Articles Tagged with Intellectual Property Law

BlogPhoto-1-300x165Indianapolis, Indiana – Attorneys for Plaintiff, Neal Technologies, Inc. d/b/a Bullet Proof Diesel of Mesa, Arizona filed suit in the Southern District of Indiana alleging that Defendant, Superior Auto and Diesel Repair, Inc., of Shelbyville, Indiana infringed its rights in the following trademarks: U.S. Registration No. 4,235,578, U.S. Registration No. 4,262,825, U.S. Registration No. 5,130,772, U.S. Registration No. 5,220,129, U.S. Registration No. 5,220,128, and U.S. Registration No. 5,220,127.

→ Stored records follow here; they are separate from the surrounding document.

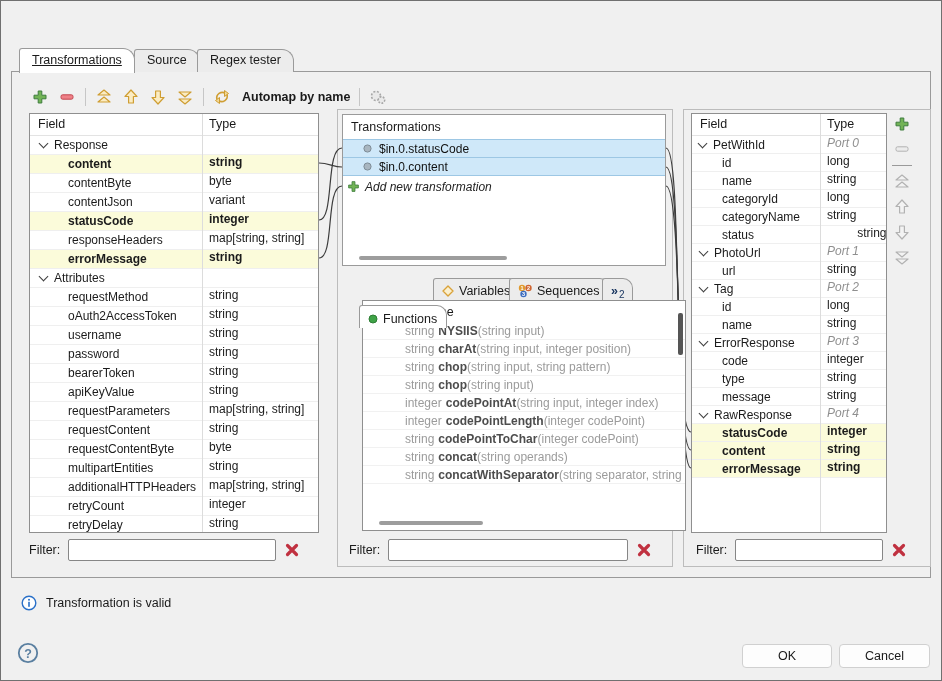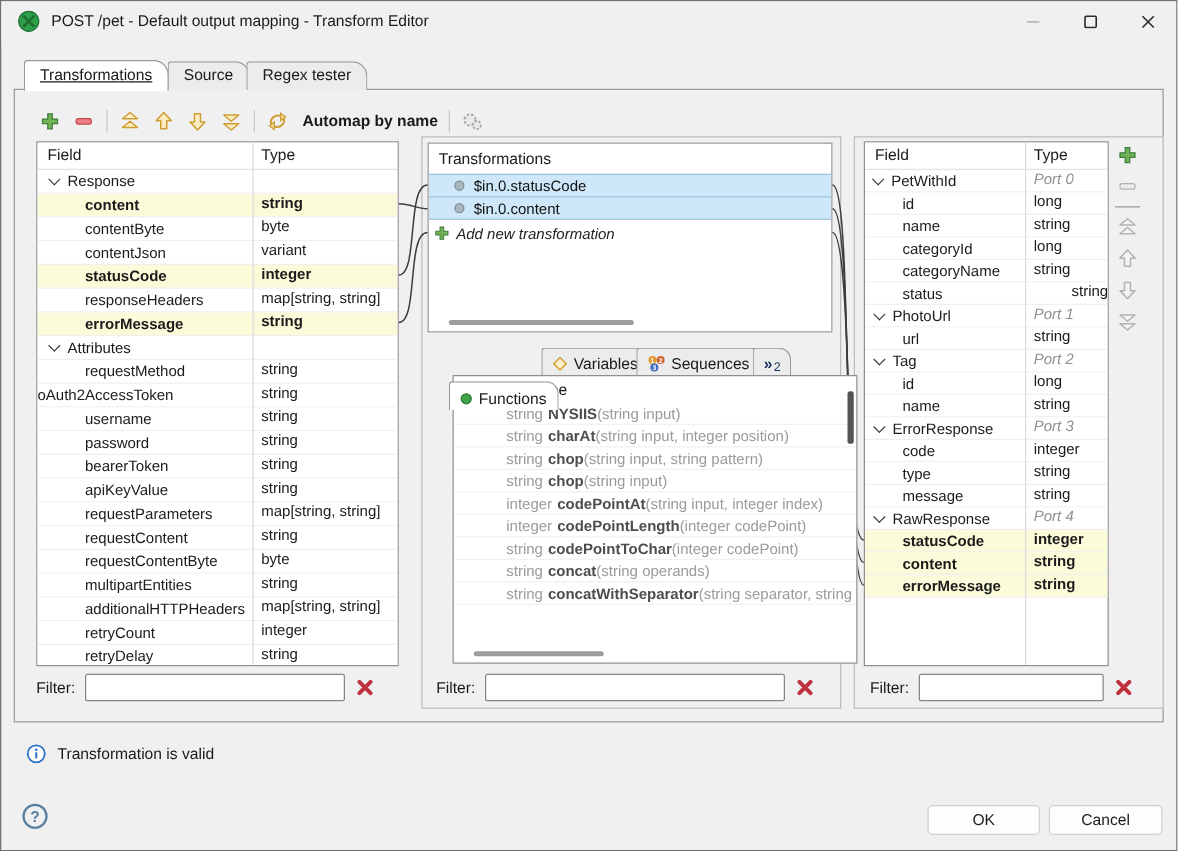"POST /pet - Default output" div.titlebar { html: <div> <svg> <circle></circle> <path></path> </svg> <div>POST /pet - Default output mapping - Transform Editor</div> <div> <div> <svg> <path></path> </svg> </div> <div> <svg> <rect></rect> </svg> </div> <div> <svg> <path></path> </svg> </div> </div> </div> -> none }
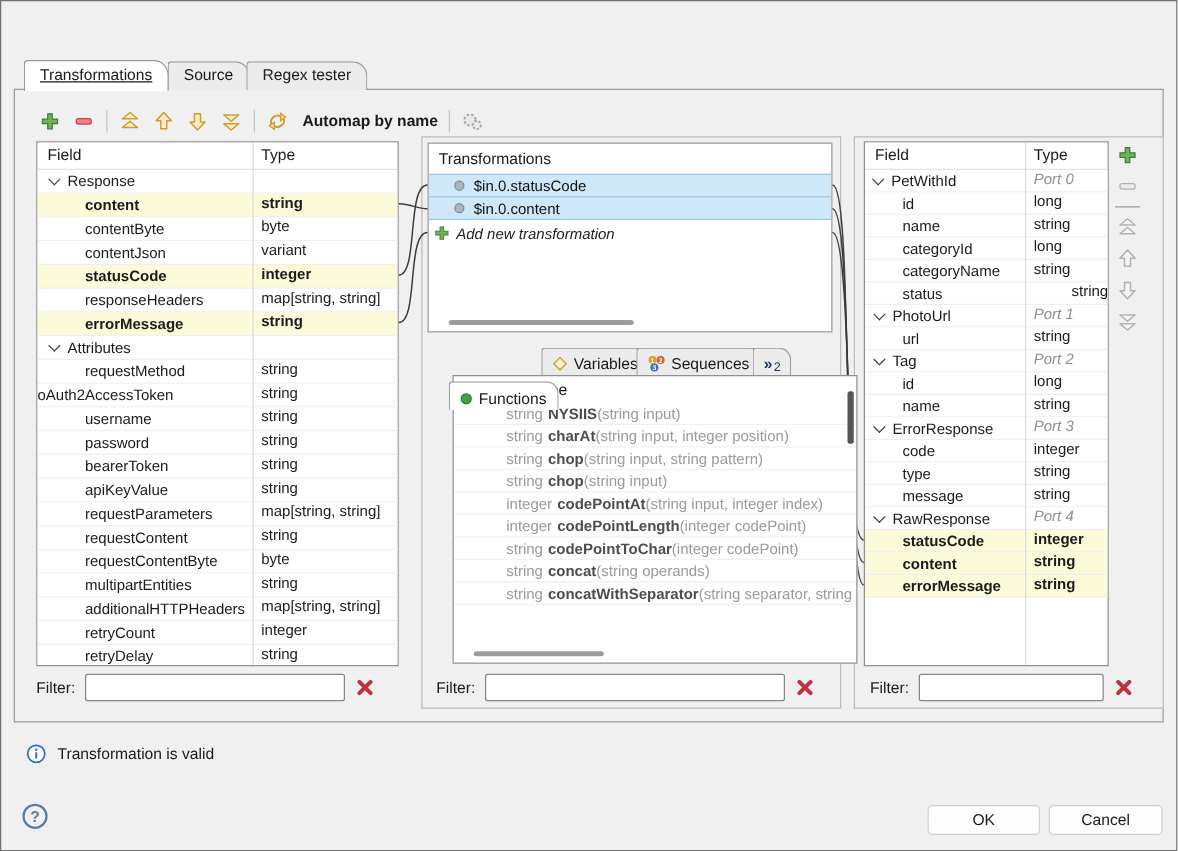"oAuth2AccessToken" span.c1 { padding-left: none -> 38px }
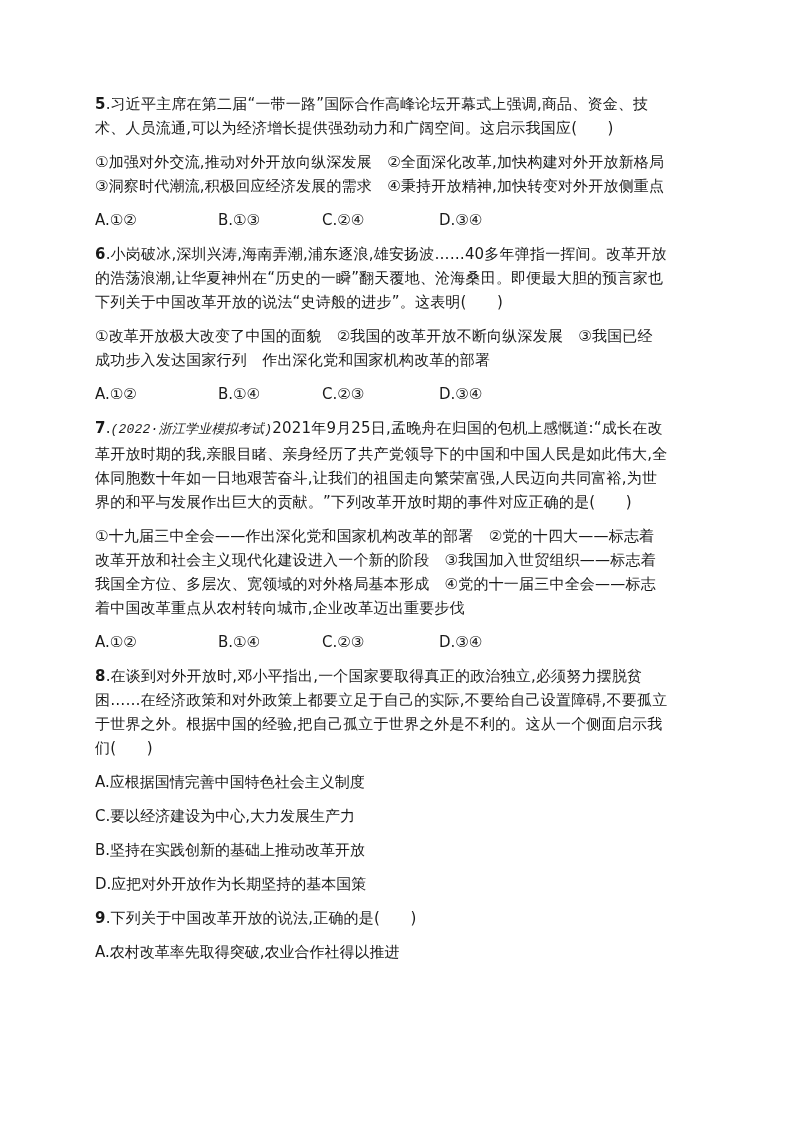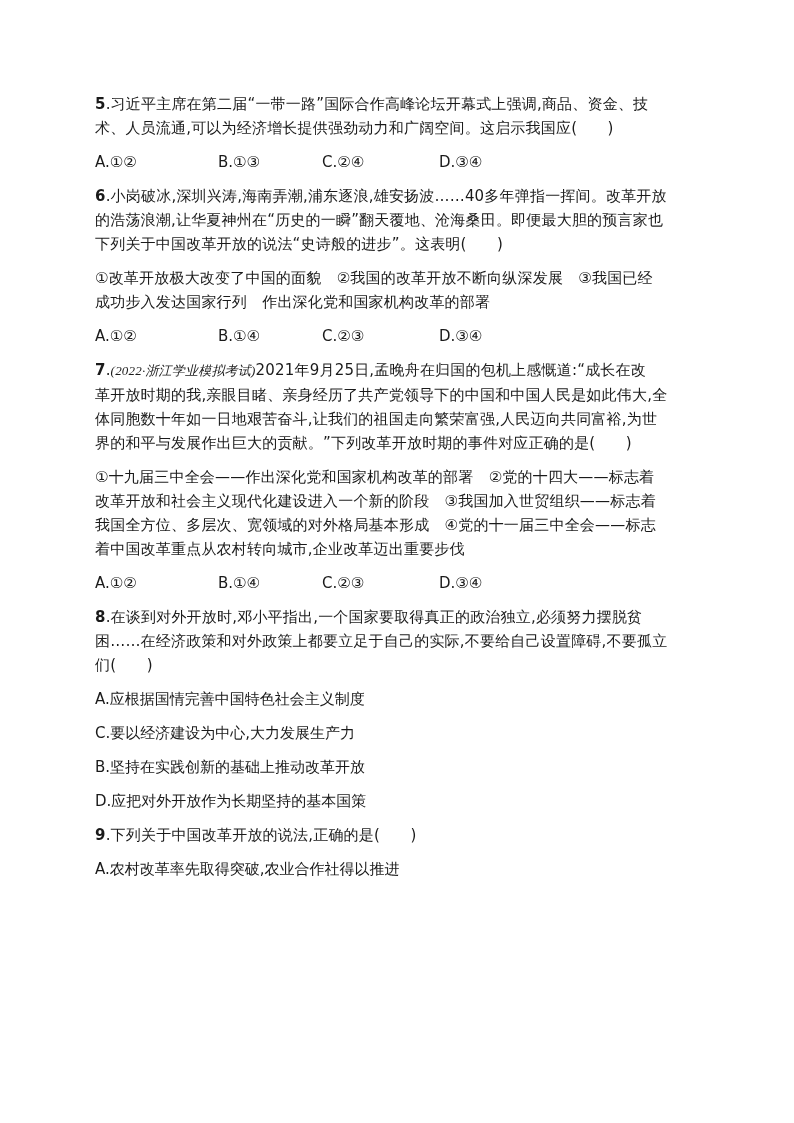"①加强对外交流,推动对外开放向纵深发展 ②全面深化改革,加快构建对外开放新格局" div.para { html: none -> <div> <div>①加强对外交流,推动对外开放向纵深发展 ②全面深化改革,加快构建对外开放新格局</div> <div>③洞察时代潮流,积极回应经济发展的需求 ④秉持开放精神,加快转变对外开放侧重点</div> </div> }
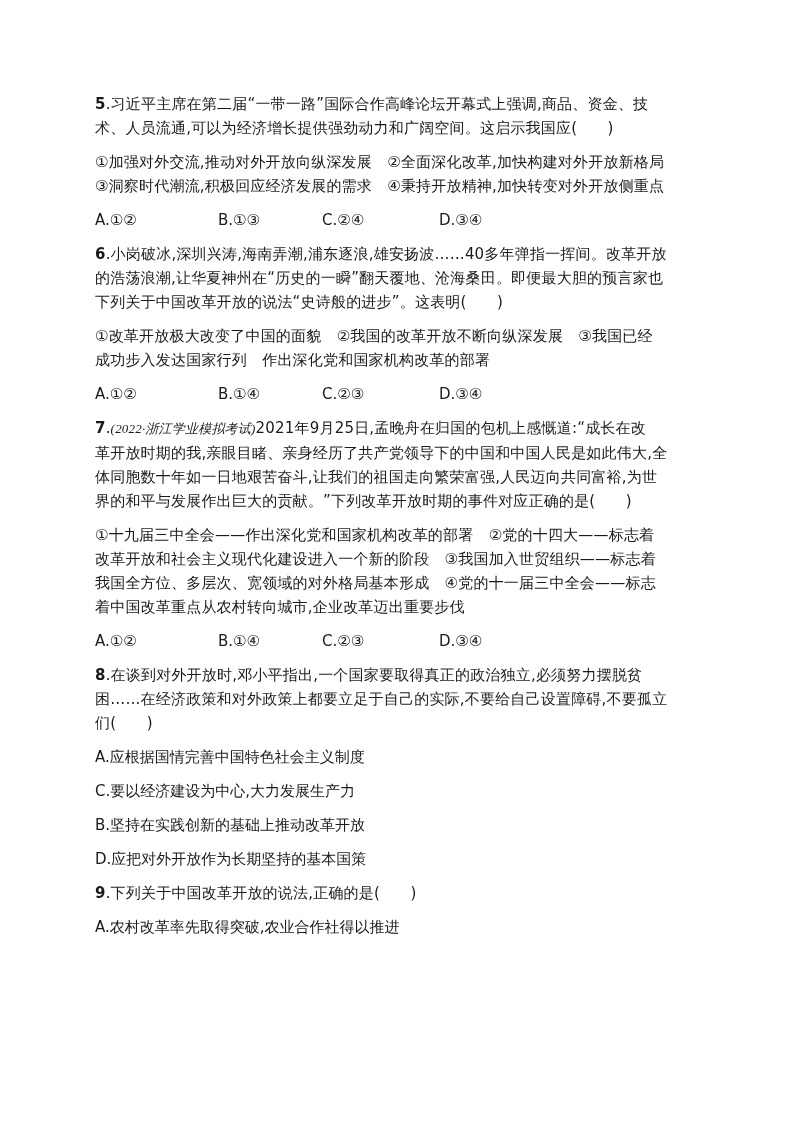"(2022·浙江学业模拟考试)" .src { font-family: Liberation Serif, serif -> Liberation Mono, monospace }
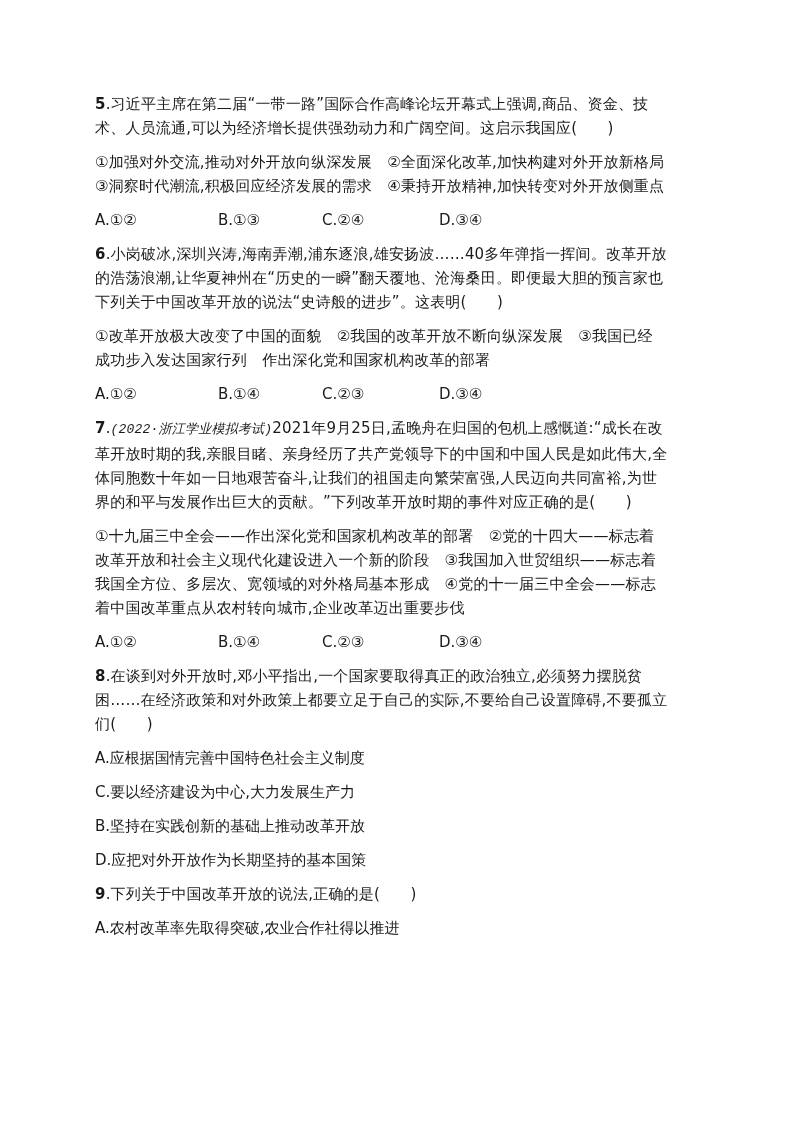"于世界之外。根据中国的经验,把自己孤立于世界之外是不利的。这从一个侧面启示我" div.line { html: none -> <div>于世界之外。根据中国的经验,把自己孤立于世界之外是不利的。这从一个侧面启示我</div> }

Plaintiff company is an Arizona-based manufacturer of aftermarket parts for diesel engines, specifically Ford Power Stroke diesel engines. In 2009, the Plaintiff began selling an aftermarket part to improve the cooling system of a 6.0 liter Ford Power Stroke diesel engine, and marketed the part under various trade names such as “Bulletproof” and “Bulletproof Diesel.”

The Plaintiff has both common law and registered trademarks for various “Bulletproof” and “Bulletproof Diesel” marks. According to the complaint, the Defendant has marketed packages of aftermarket parts for the same type of Ford engine under the name “Bulletproof” and “Bulletproofing packages.” Plaintiff’s complaint alleges that Defendant uses theses marks to market aftermarket parts packages on their website, despite not having authorization from Plaintiff, and Defendant does not sell or install genuine Bullet Proof Diesel parts.

The complaint alleges federal trademark infringement under the Lanham Act, Unfair Competition under the Lanham Act, and Unfair Competition under Indiana common law. Plaintiff is seeking compensatory and treble damages, costs incurred, prejudgment interest, attorney’s fees and all other relief the court deems proper.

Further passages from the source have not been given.